When Senate Minority Leader Bruce Tarr (R-Gloucester) presented the amendment Thursday, he said it was “critical to accountability,” specifically for state-issued credit cards for state employees.
“Ensuring the transparency and integrity of state employee credit card usage is in the best interest of taxpayers; spending should only be for appropriate expenses regardless of if it was run through a ledger or the swipe of a credit card,” Tarr told the Herald. “Simply put, the citizens who are required to pay the government’s bills need assurance that their money is being used appropriately.”
A few hundred employees who have the state-issued credit cards, also known as the P-card system, have charged more than $6 million according to Tarr, including for flights, meals, and Uber rides.

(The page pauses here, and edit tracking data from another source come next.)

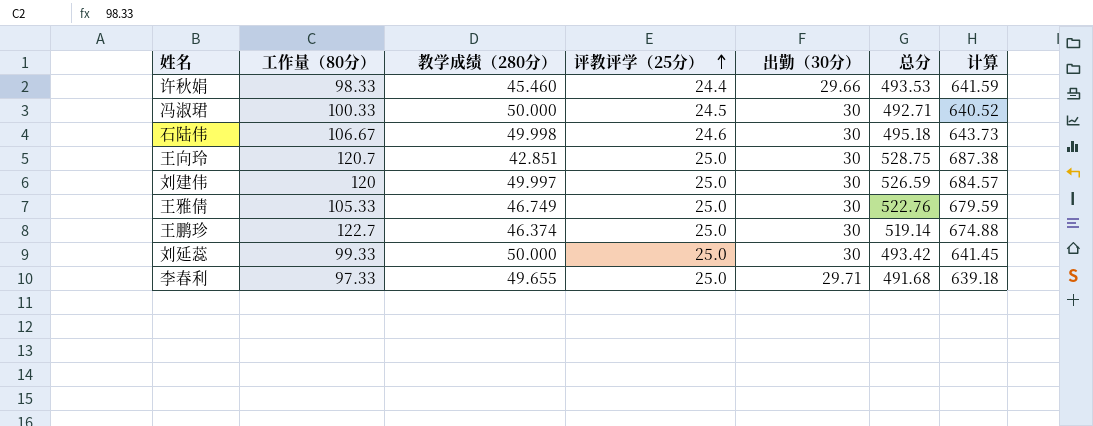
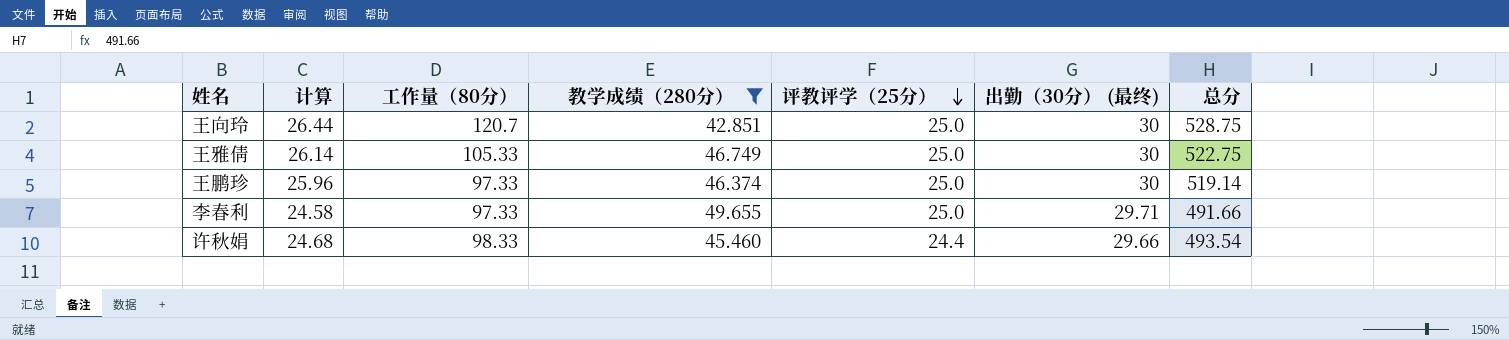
filter: none -> 教学成绩（280分） <= 49.655
row order: 评教评学（25分） ascending -> 评教评学（25分） descending
column 计算 | formula: [总分] * 1.3 -> [总分] * 0.05
column 计算 | position: 7 -> 2
column name: 出勤（30分） -> 出勤（30分） (最终)
王雅倩 | 总分: 522.76 -> 522.75
王鹏珍 | 工作量（80分）: 122.7 -> 97.33
李春利 | 总分: 491.68 -> 491.66
许秋娟 | 总分: 493.53 -> 493.54

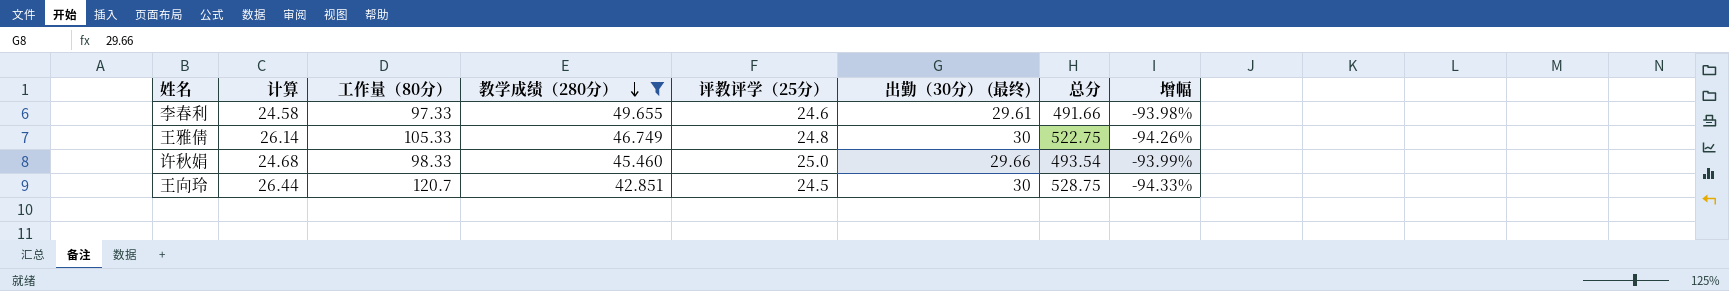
row order: 评教评学（25分） descending -> 教学成绩（280分） descending
column 增幅 | formula: none -> ([出勤（30分） (最终)] - [总分]) / [总分]
row 王鹏珍: 25.96 | 97.33 | 46.374 | 25.0 | 30 | 519.14 -> none
李春利 | 评教评学（25分）: 25.0 -> 24.6
李春利 | 出勤（30分） (最终): 29.71 -> 29.61
王雅倩 | 评教评学（25分）: 25.0 -> 24.8
许秋娟 | 评教评学（25分）: 24.4 -> 25.0
王向玲 | 评教评学（25分）: 25.0 -> 24.5

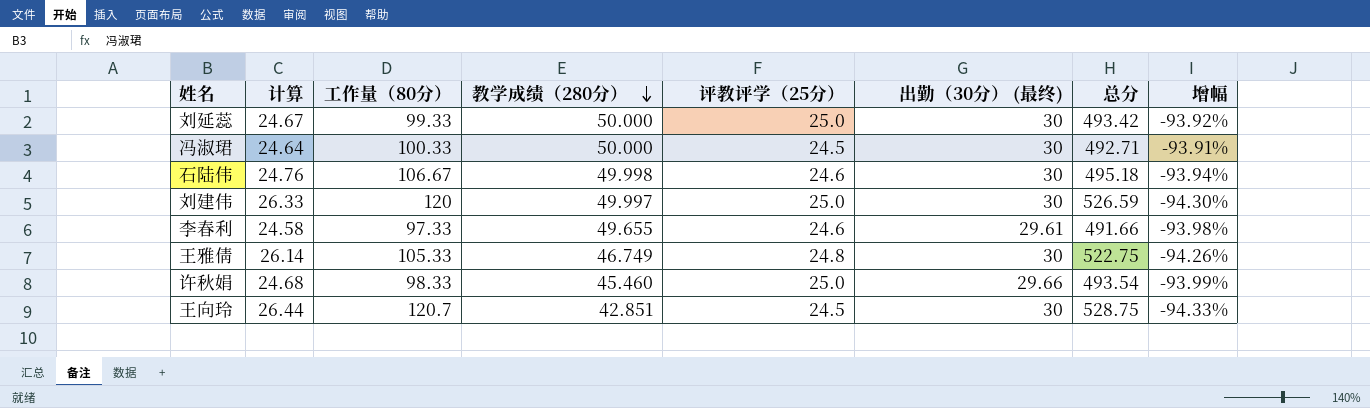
filter: 教学成绩（280分） <= 49.655 -> none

“Our goal is not merely to give authority to the auditor, she has conducted some limited audits of credit cards in the past, but rather to make it explicit that these credit card transactions should not escape as much accountability as we can provide,” Tarr said.
Sen. Michael Rodrigues urged the Senate to vote no Thursday, saying the state auditor already has the statutory authority to do so. He declined to comment Wednesday.
“It is not necessary,” Rodrigues said last week. “I hope the amendment is defeated.”
The amendment was in fact defeated by a vote of 33-6.
Auditor Suzanne Bump’s office confirmed that the auditor already has access to state-issued credit card data, which is reviewed on a case-by-case basis. Bump’s office referred to two most recent audits that found problems with state-issued credit cards from the Bristol County Sheriff’s Office in February 2019 and the Helen Y. Davis Leadership Academy in November 2018.
“Every organization that spends the taxpayer’s money must be held accountable,” MassGOP Chairman Jim Lyons said. “What is it about open and transparent that the Democrats don’t understand?”
Sen. Ryan Fattman (R-Webster), who co-sponsored the amendment and voted for it to pass, said it’s a legislator’s “fiduciary responsibility” to taxpayers to make sure reforms happen before new revenue when formulating a state budget.
“Transparency is the currency of democracy, and the currency of our state agencies is taxpayers dollar, and that certainly requires oversight,” Fattman said. “While unsuccessful, this amendment was a priority of the senate Republican caucus to ensure accountability and credibility in spending the money of those we are elected to represent, and I was proud to co-sponsor it.”